Records for this exercise:
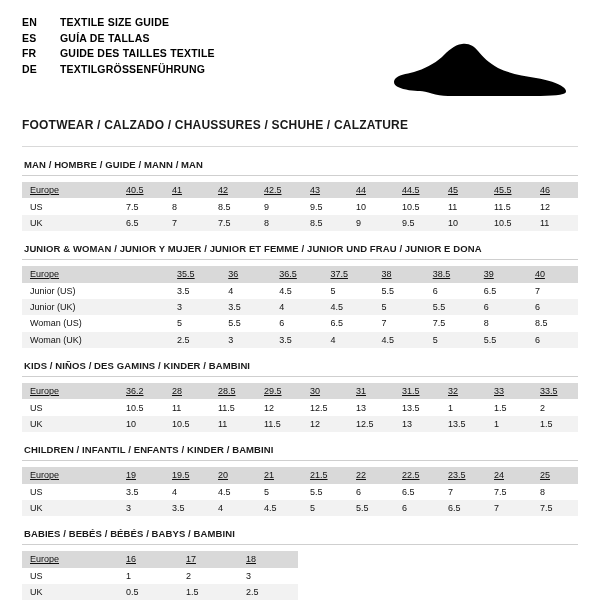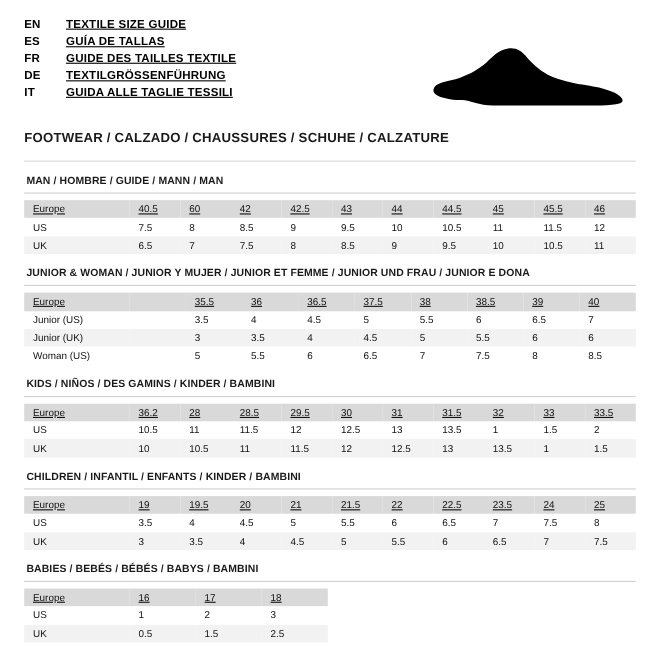--- a/index.html
+++ b/index.html
@@ -44,7 +44,6 @@
   }
   .lang-text {
     color: #000;
-    text-decoration: underline;
   }
   .shoe-icon {
     position: absolute;

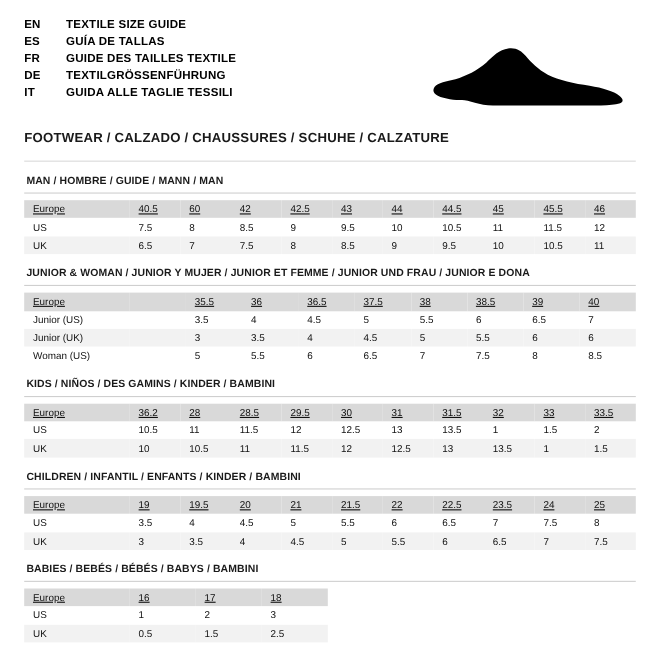--- a/index.html
+++ b/index.html
@@ -137,10 +137,6 @@
         <tr>
           <td class="lang-code">DE</td>
           <td class="lang-text">TEXTILGRÖSSENFÜHRUNG</td>
-        </tr>
-        <tr>
-          <td class="lang-code">IT</td>
-          <td class="lang-text">GUIDA ALLE TAGLIE TESSILI</td>
         </tr>
       </tbody>
     </table>

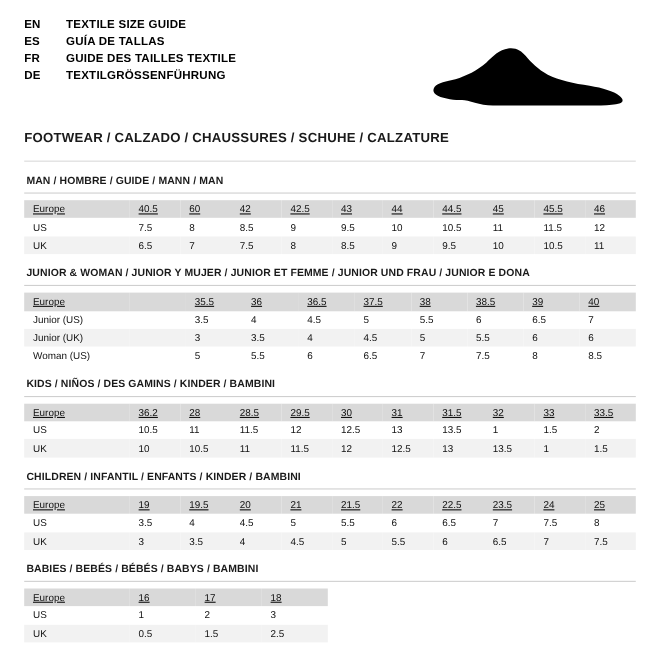--- a/index.html
+++ b/index.html
@@ -157,7 +157,7 @@
         <tr class="head">
           <td class="label">Europe</td>
           <td>40.5</td>
-          <td>60</td>
+          <td>41</td>
           <td>42</td>
           <td>42.5</td>
           <td>43</td>

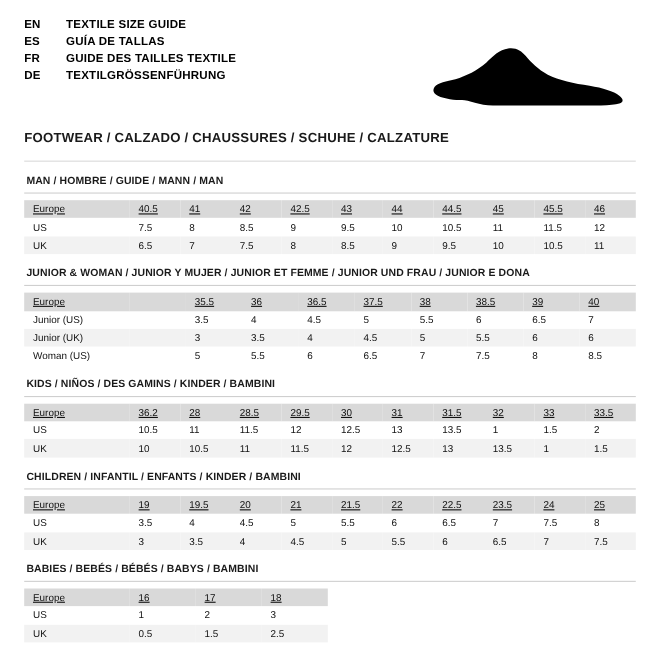--- a/index.html
+++ b/index.html
@@ -249,6 +249,18 @@
           <td>7.5</td>
           <td>8</td>
           <td>8.5</td>
+        </tr>
+        <tr class="alt">
+          <td class="label">Woman (UK)</td>
+          <td></td>
+          <td>2.5</td>
+          <td>3</td>
+          <td>3.5</td>
+          <td>4</td>
+          <td>4.5</td>
+          <td>5</td>
+          <td>5.5</td>
+          <td>6</td>
         </tr>
       </tbody>
     </table>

What to do: Keep the pictures out while you retype all of the data above exactly as it appears.

Solution:
--- a/index.html
+++ b/index.html
@@ -44,7 +44,6 @@
   }
   .lang-text {
     color: #000;
-    text-decoration: underline;
   }
   .shoe-icon {
     position: absolute;

--- a/index.html
+++ b/index.html
@@ -137,10 +137,6 @@
         <tr>
           <td class="lang-code">DE</td>
           <td class="lang-text">TEXTILGRÖSSENFÜHRUNG</td>
-        </tr>
-        <tr>
-          <td class="lang-code">IT</td>
-          <td class="lang-text">GUIDA ALLE TAGLIE TESSILI</td>
         </tr>
       </tbody>
     </table>

--- a/index.html
+++ b/index.html
@@ -157,7 +157,7 @@
         <tr class="head">
           <td class="label">Europe</td>
           <td>40.5</td>
-          <td>60</td>
+          <td>41</td>
           <td>42</td>
           <td>42.5</td>
           <td>43</td>

--- a/index.html
+++ b/index.html
@@ -249,6 +249,18 @@
           <td>7.5</td>
           <td>8</td>
           <td>8.5</td>
+        </tr>
+        <tr class="alt">
+          <td class="label">Woman (UK)</td>
+          <td></td>
+          <td>2.5</td>
+          <td>3</td>
+          <td>3.5</td>
+          <td>4</td>
+          <td>4.5</td>
+          <td>5</td>
+          <td>5.5</td>
+          <td>6</td>
         </tr>
       </tbody>
     </table>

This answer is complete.